About this task: In the records below, find each line with "REVLON" and copy it.
START The input
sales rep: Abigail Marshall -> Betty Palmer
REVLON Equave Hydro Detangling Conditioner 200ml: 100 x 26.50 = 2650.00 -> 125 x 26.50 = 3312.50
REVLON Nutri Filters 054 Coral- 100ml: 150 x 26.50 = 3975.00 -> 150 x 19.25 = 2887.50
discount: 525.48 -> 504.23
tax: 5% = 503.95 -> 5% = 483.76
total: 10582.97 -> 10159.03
END The input
Solution for this problem:
REVLON Equave Hydro Detangling Conditioner 200ml: 100 x 26.50 = 2650.00 -> 125 x 26.50 = 3312.50
REVLON Nutri Filters 054 Coral- 100ml: 150 x 26.50 = 3975.00 -> 150 x 19.25 = 2887.50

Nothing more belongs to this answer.